INSTRUCTIONS FOR THE TASK
What is needed is an exact copy of the entries, with the pictures excluded.

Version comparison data
== Segment start ==

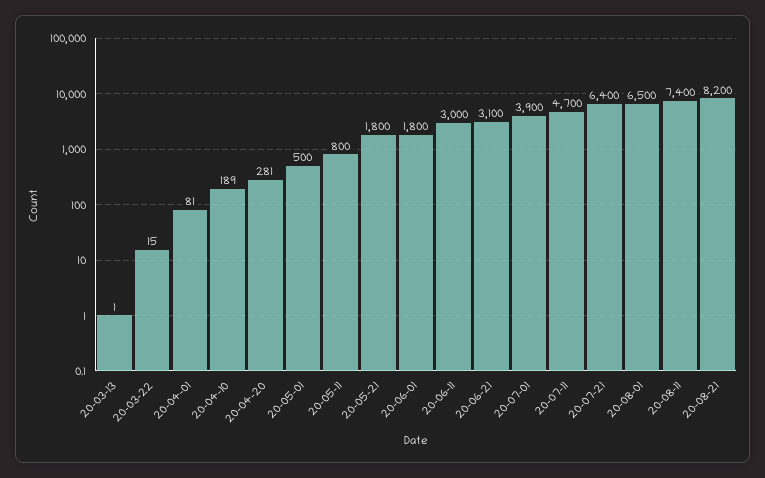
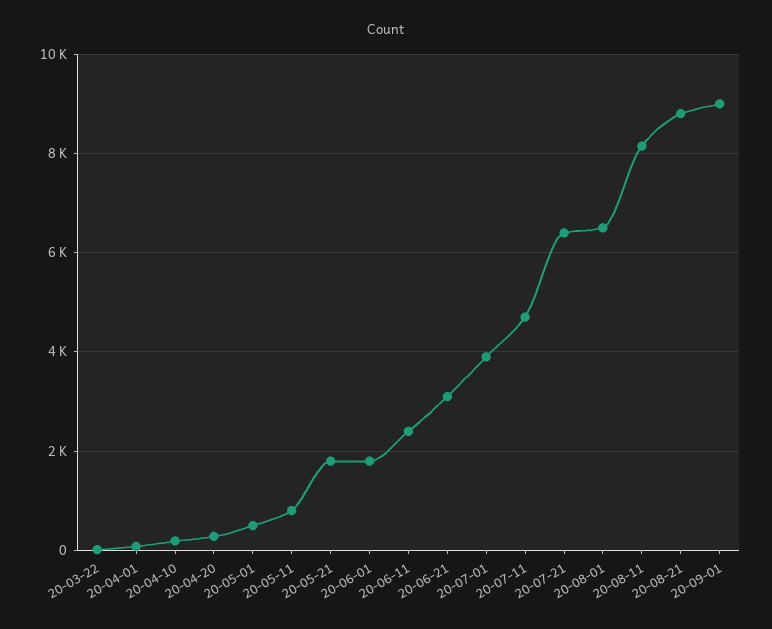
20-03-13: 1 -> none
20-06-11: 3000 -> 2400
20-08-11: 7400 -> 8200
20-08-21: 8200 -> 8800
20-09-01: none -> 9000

== Segment end ==

WRITTEN RESPONSE
20-03-13: 1 -> none
20-06-11: 3000 -> 2400
20-08-11: 7400 -> 8200
20-08-21: 8200 -> 8800
20-09-01: none -> 9000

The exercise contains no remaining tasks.